Tobias Kirschstein

PhD Student, Technical University of Munich

About Me

I am a PhD student in the Visual Computing & Artificial Intelligence Group at the Technical University of Munich, supervised by Prof. Matthias Nießner.

I am the creater and maintainer of the NeRSemble dataset, for which I built a custom multi-view setup with 16 video cameras and recorded facial expressions of over 250 individuals. Since its release, the dataset has enabled various research projects around 3D head avatars.1

Before starting my PhD, I completed a M.Sc. degree in Informatics at TU Munich with my Master’s Thesis focusing on Neural Rendering for novel-view synthesis on outdoor scenes using sparse point clouds. I obtained a B.Sc. degree in both Mathematics and Computer Science at the University of Passau, where I studied how Deep Learning can be used for emotion recognition from physiological signals under the supervision of Prof. Björn Schuller.

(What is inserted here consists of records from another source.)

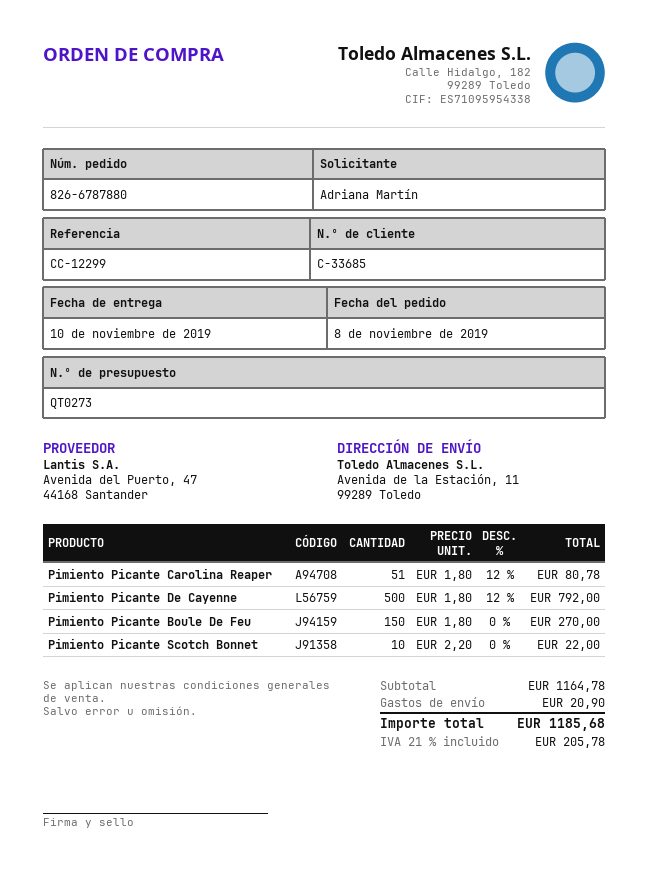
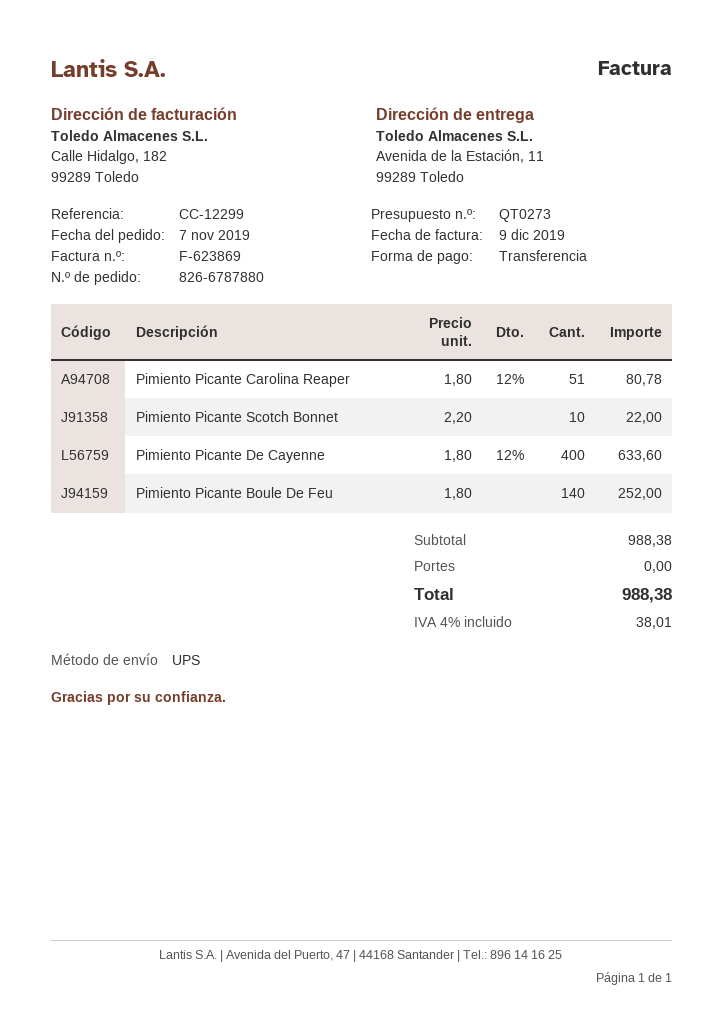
order date: 2019-11-08 -> 2019-11-07
Pimiento Picante De Cayenne: 500 x 1.80 - 12% = 792.00 -> 400 x 1.80 - 12% = 633.60
Pimiento Picante Boule De Feu: 150 x 1.80 = 270.00 -> 140 x 1.80 = 252.00
subtotal: 1164.78 -> 988.38
shipping: 20.90 -> 0.00
tax: 21% = 205.78 -> 4% = 38.01
total: 1185.68 -> 988.38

My current research interests lie in Neural Rendering, 3D Scene Representations, Dynamic 3D Reconstruction and Animatable 3D Head Avatars.

Publications

DiffusionAvatars: Deferred Diffusion for High-fidelity 3D Head Avatars

CVPR 2024

DiffusionAvatar uses diffusion-based, deferred neural rendering to translate geometric cues from an underlying neural parametric head model (NPHM) to photo-realistic renderings. The underlying NPHM provides accurate control over facial expressions, while the deferred neural rendering leverages the 2D prior of StableDiffusion, in order to generate compelling images.

Tobias Kirschstein, Simon Giebenhain, Matthias Nießner

GaussianAvatars: Photorealistic Head Avatars with Rigged 3D Gaussians

CVPR 2024 (Highlight)

GaussianAvatars rigs 3D Gaussians to a parametric mesh model for photorealistic avatar creation and animation. During avatar reconstruction, the morphable model parameters and Gaussian splats are optimized jointly in an end-to-end fashion from video recordings. GaussianAvatars can then be animated through expression transfer from a driving sequence or by manually changing the morphable model parameters.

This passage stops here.